Sorrentino, nel corso della presentazione del film, ha fatto gli auguri a Maura Delpero il cui Vermiglio, premiato con Leone d’argento a Venezia, è stato designato dall’Italia nella corsa all’Oscar. «Sono felicissimo che vada Vermiglio che è un bellissimo film. Io ho già fatto due volte l’esperienza, la prima indimenticabile per La Grande Bellezza, e sono francamente anche sollevato perché è anche qualcosa di faticoso e impegnativo e io sono pigrissimo. È giusto così, che vada qualcuno più giovane e motivato, c'è un momento per tutto», ribadisce.

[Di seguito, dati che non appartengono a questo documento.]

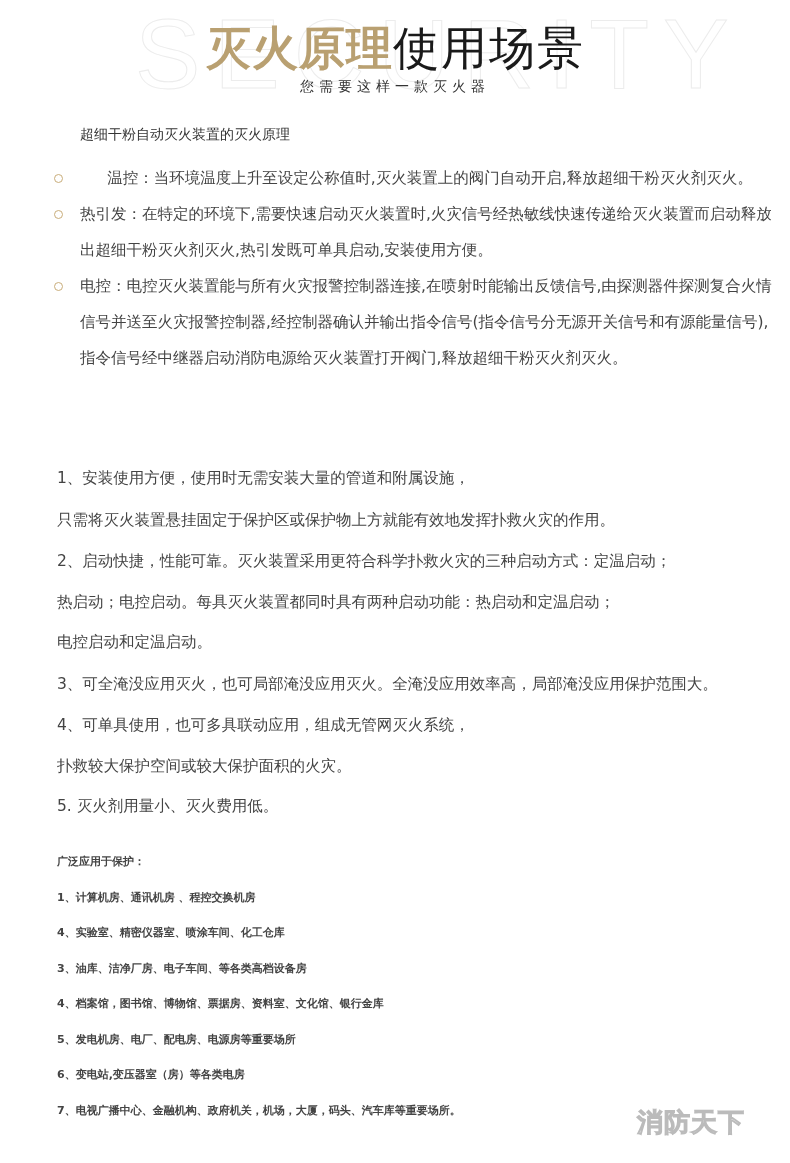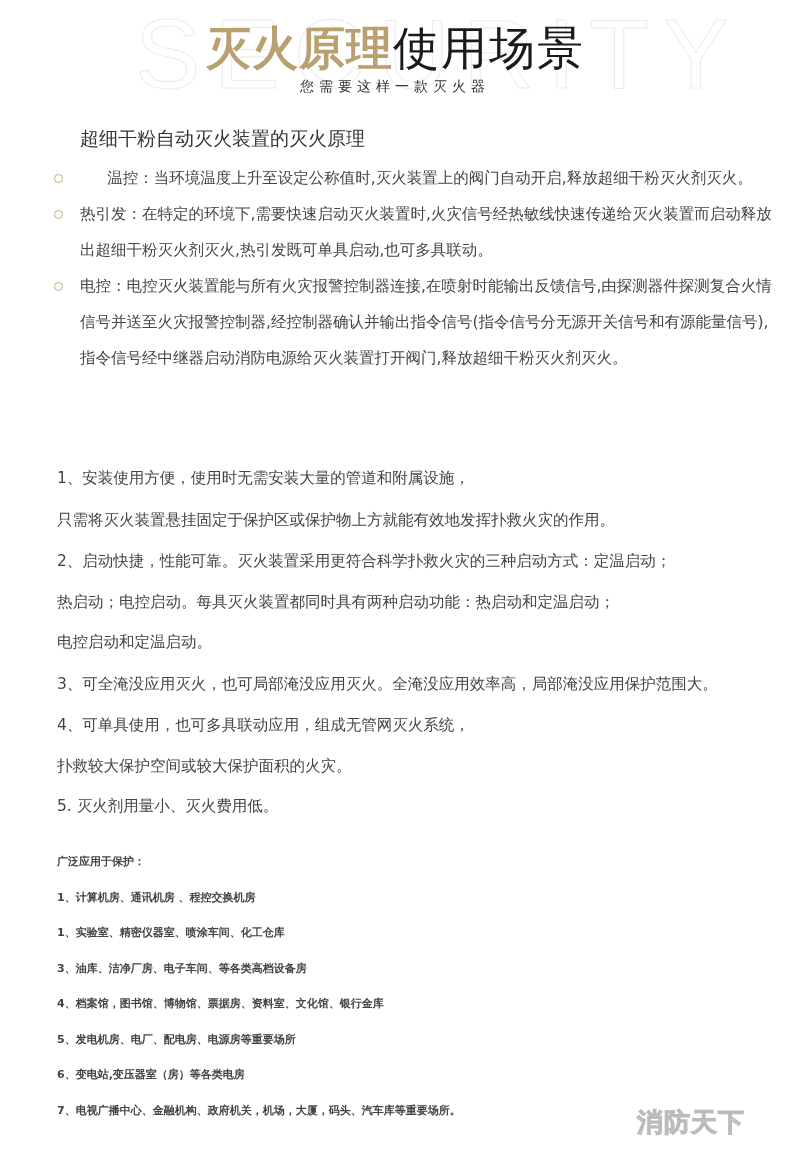--- a/index.html
+++ b/index.html
@@ -14,7 +14,7 @@
   .title-dark { font-size:46px; font-weight:normal; color:#1a1a1a; letter-spacing:2px; }
   .subtitle { position:absolute; left:0; width:790px; top:74px; text-align:center; font-size:14px;
               letter-spacing:5px; color:#333; }
-  .section-title { position:absolute; left:80px; top:126px; font-size:19px; color:#333; }
+  .section-title { position:absolute; left:80px; top:126px; font-size:14px; color:#333; }
   .bullets { position:absolute; left:50px; top:160px; width:730px; }
   .bullet { position:relative; padding-left:30px; font-size:15.5px; line-height:36px; color:#444; }
   .bullet .dot { position:absolute; left:4px; top:14px; width:7px; height:7px; border:1px solid #c9ad7a;

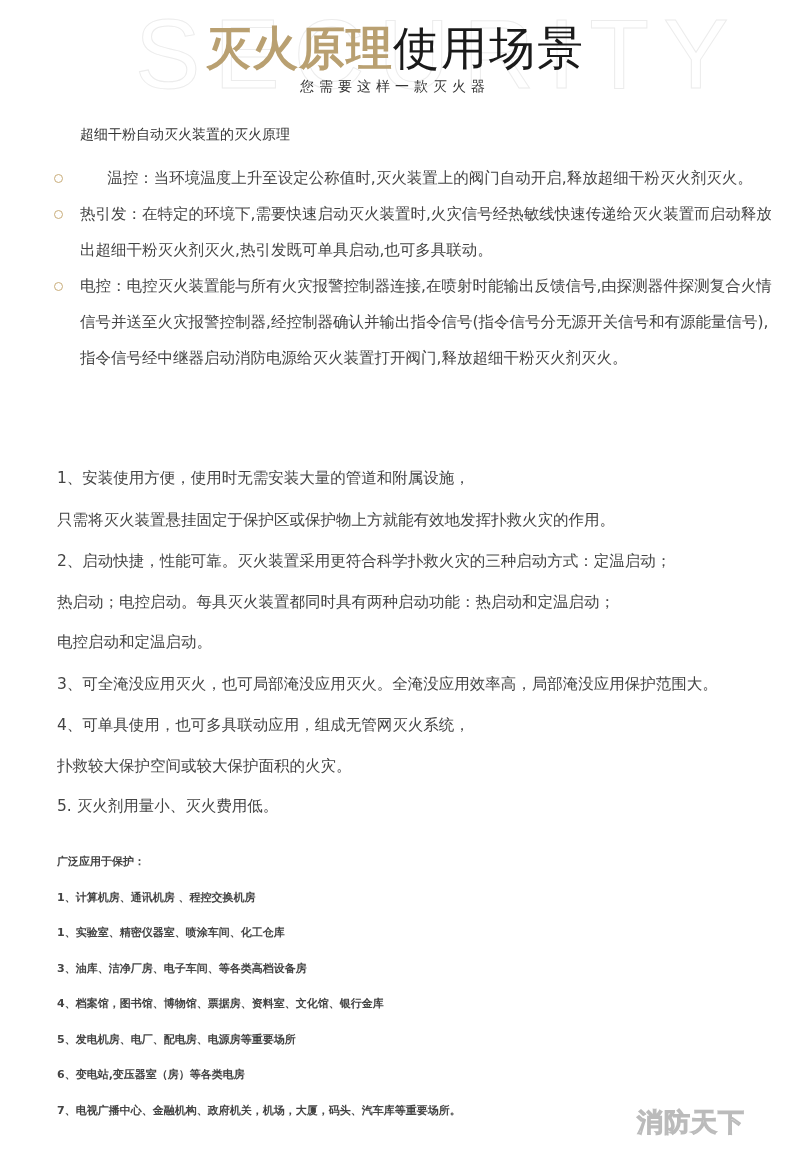--- a/index.html
+++ b/index.html
@@ -45,7 +45,7 @@
   </div>
   <div class="bullet" style="width:700px;">
     <span class="dot"></span>
-    <span>热引发：在特定的环境下,需要快速启动灭火装置时,火灾信号经热敏线快速传递给灭火装置而启动释放出超细干粉灭火剂灭火,热引发既可单具启动,也可多具联动。</span>
+    <span>热引发：在特定的环境下,需要快速启动灭火装置时,火灾信号经热敏线快速传递给灭火装置而启动释放出超细干粉灭火剂灭火,热引发既可单具启动,安装使用方便。</span>
   </div>
   <div class="bullet" style="width:700px;">
     <span class="dot"></span>

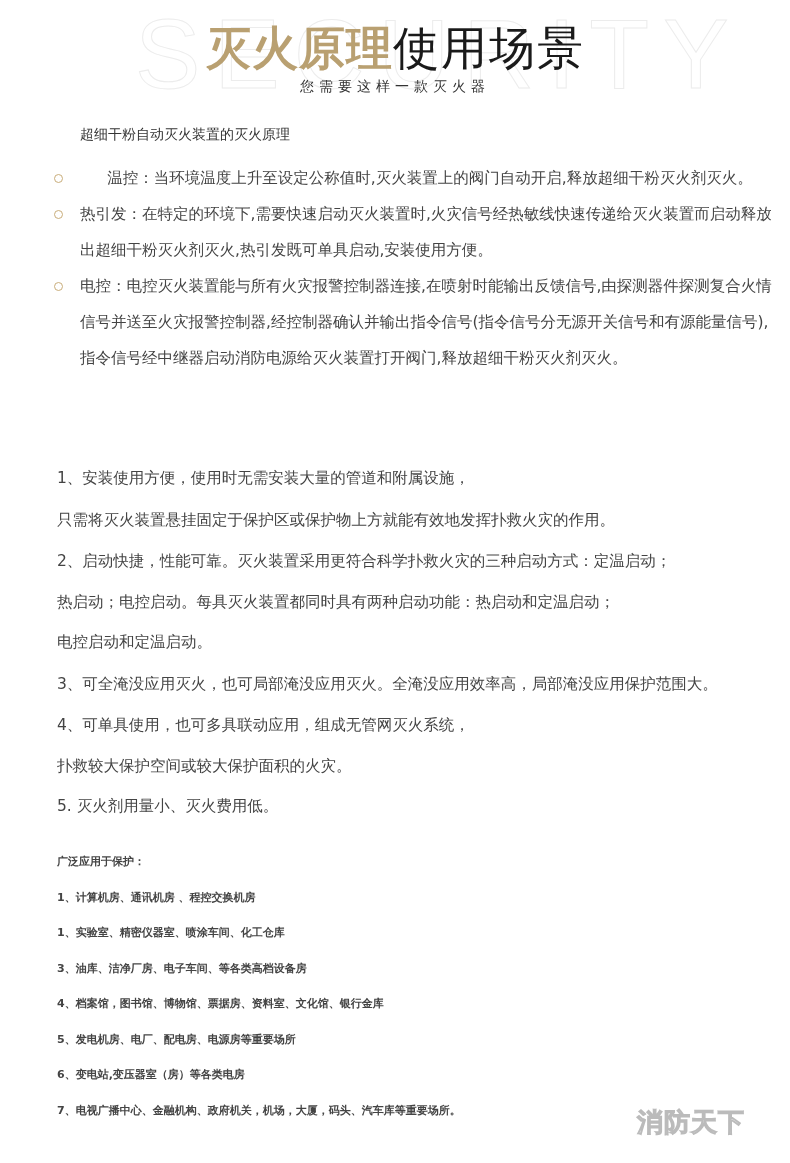--- a/index.html
+++ b/index.html
@@ -68,7 +68,7 @@
 <div class="apps">
   <div class="line">广泛应用于保护：</div>
   <div class="line">1、计算机房、通讯机房 、程控交换机房</div>
-  <div class="line">1、实验室、精密仪器室、喷涂车间、化工仓库</div>
+  <div class="line">4、实验室、精密仪器室、喷涂车间、化工仓库</div>
   <div class="line">3、油库、洁净厂房、电子车间、等各类高档设备房</div>
   <div class="line">4、档案馆，图书馆、博物馆、票据房、资料室、文化馆、银行金库</div>
   <div class="line">5、发电机房、电厂、配电房、电源房等重要场所</div>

Si augura Sorrentino che il film «emozioni, commuova, che venga visto senza filtri, mi auguro che lo vedano i giovani, mi farebbe tanto piacere». Scritto e diretto dal Premio Oscar della Grande Bellezza è un film Fremantle, una co-produzione italo-francese The Apartment (società del gruppo Fremantle) - Pathé, in associazione con Numero 10, in associazione con PiperFilm, con Saint Laurent by Anthony Vaccarello. In America uscirà a febbraio con la prestigiosa A24.